WHAT YOU ARE ASKED TO DO:
Please copy the data below exactly; none of the pictures in it belong in the copy.

======

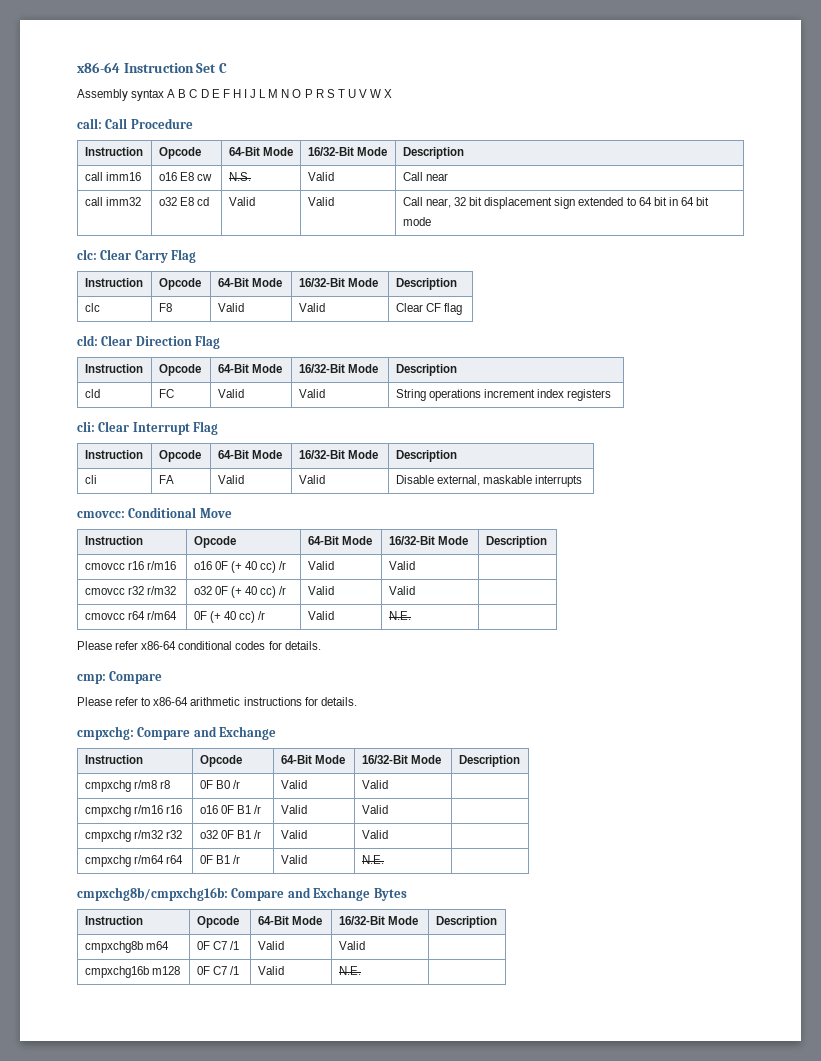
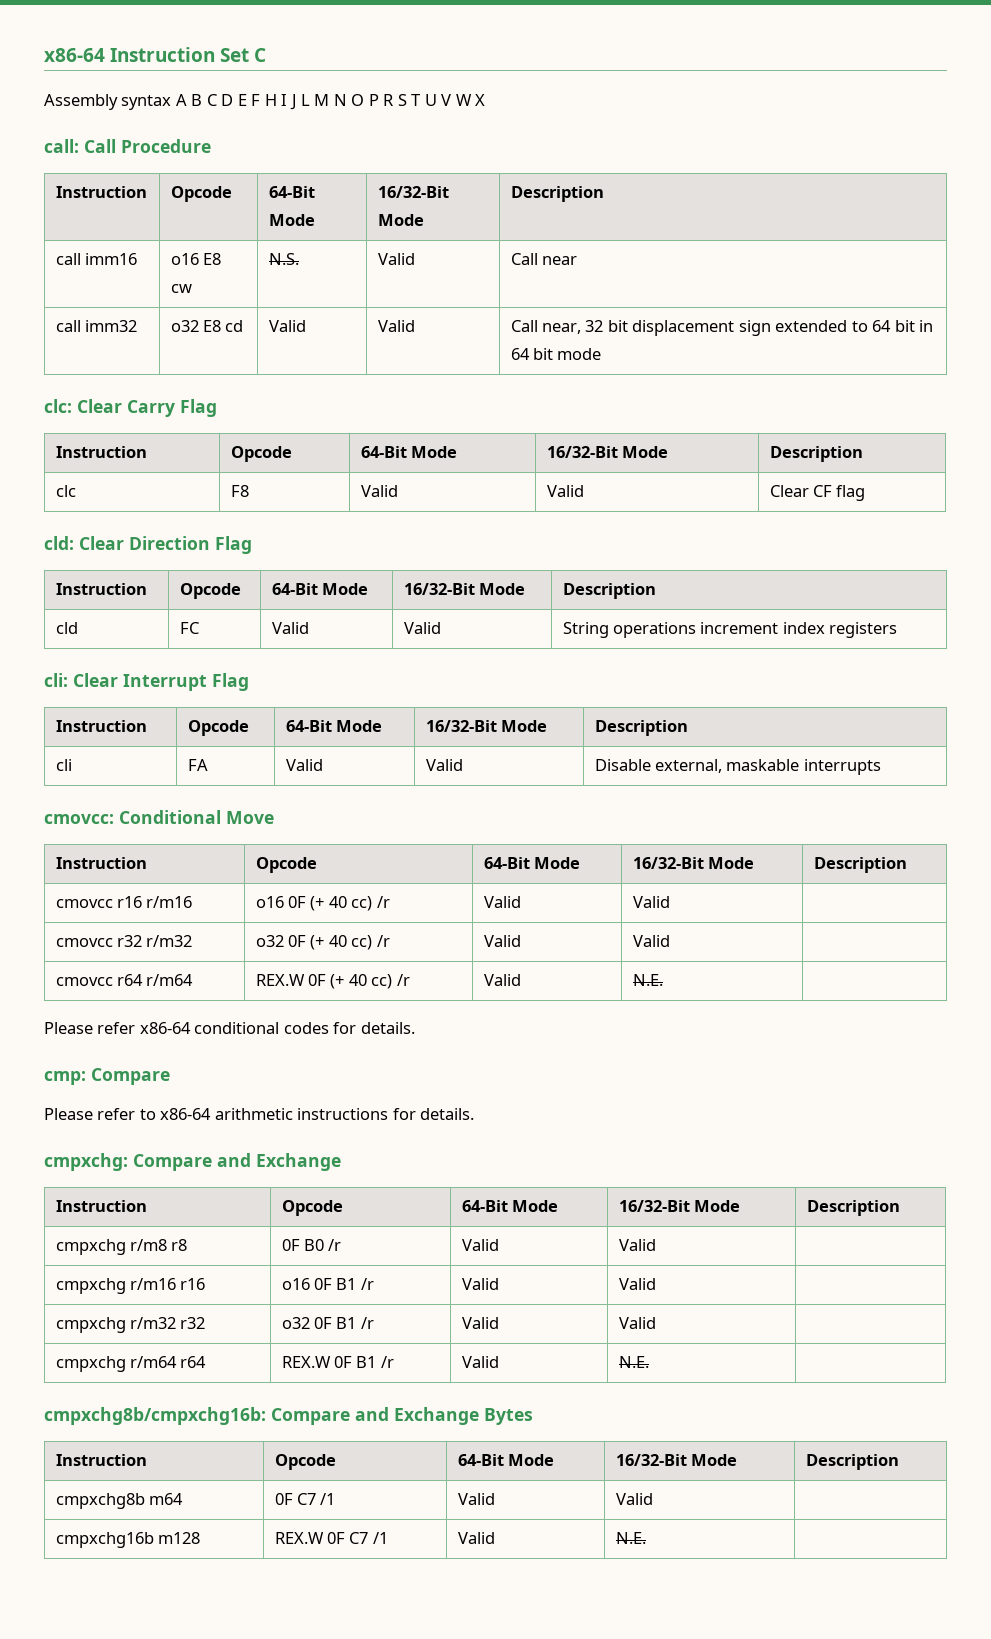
- cmovcc r64 r/m64 | 0F (+ 40 cc) /r | Valid | N.E. |
+ cmovcc r64 r/m64 | REX.W 0F (+ 40 cc) /r | Valid | N.E. |
- cmpxchg r/m64 r64 | 0F B1 /r | Valid | N.E. |
+ cmpxchg r/m64 r64 | REX.W 0F B1 /r | Valid | N.E. |
- cmpxchg16b m128 | 0F C7 /1 | Valid | N.E. |
+ cmpxchg16b m128 | REX.W 0F C7 /1 | Valid | N.E. |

======

RESULT BELOW:
- cmovcc r64 r/m64 | 0F (+ 40 cc) /r | Valid | N.E. |
+ cmovcc r64 r/m64 | REX.W 0F (+ 40 cc) /r | Valid | N.E. |
- cmpxchg r/m64 r64 | 0F B1 /r | Valid | N.E. |
+ cmpxchg r/m64 r64 | REX.W 0F B1 /r | Valid | N.E. |
- cmpxchg16b m128 | 0F C7 /1 | Valid | N.E. |
+ cmpxchg16b m128 | REX.W 0F C7 /1 | Valid | N.E. |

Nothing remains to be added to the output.